Work instruction: Copy all the lines of the data that include the word "opdracht".

Raw data:

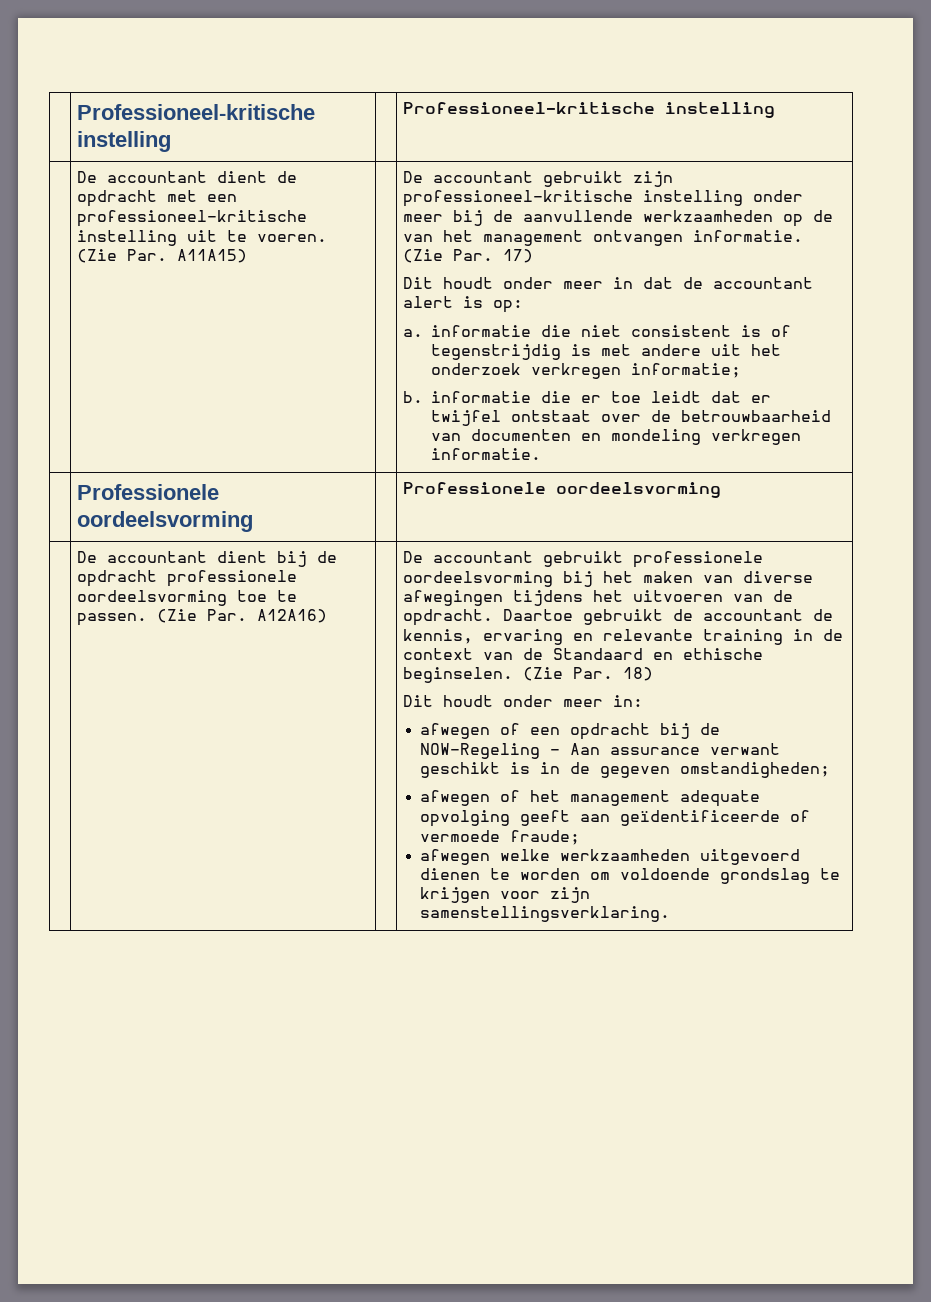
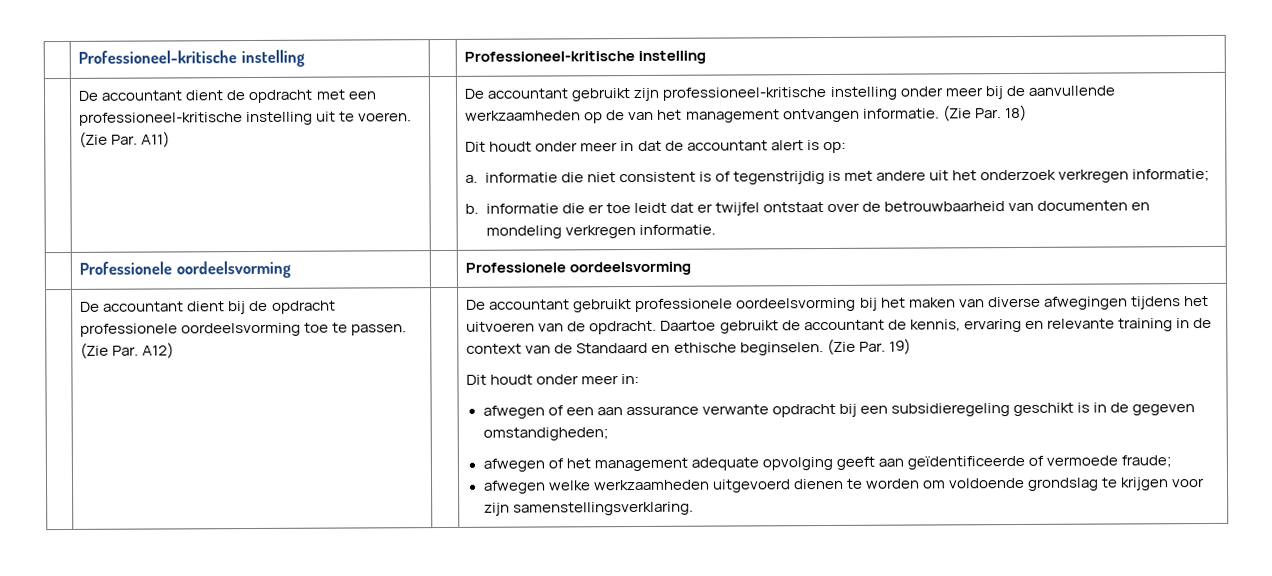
- (Zie Par. A11A15)
+ (Zie Par. A11)
- (Zie Par. 17)
+ (Zie Par. 18)
- (Zie Par. A12A16)
+ (Zie Par. A12)
- (Zie Par. 18)
+ (Zie Par. 19)
- afwegen of een opdracht bij de NOW-Regeling - Aan assurance verwant geschikt is in de gegeven omstandigheden;
+ afwegen of een aan assurance verwante opdracht bij een subsidieregeling geschikt is in de gegeven omstandigheden;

Response to the exercise:
- afwegen of een opdracht bij de NOW-Regeling - Aan assurance verwant geschikt is in de gegeven omstandigheden;
+ afwegen of een aan assurance verwante opdracht bij een subsidieregeling geschikt is in de gegeven omstandigheden;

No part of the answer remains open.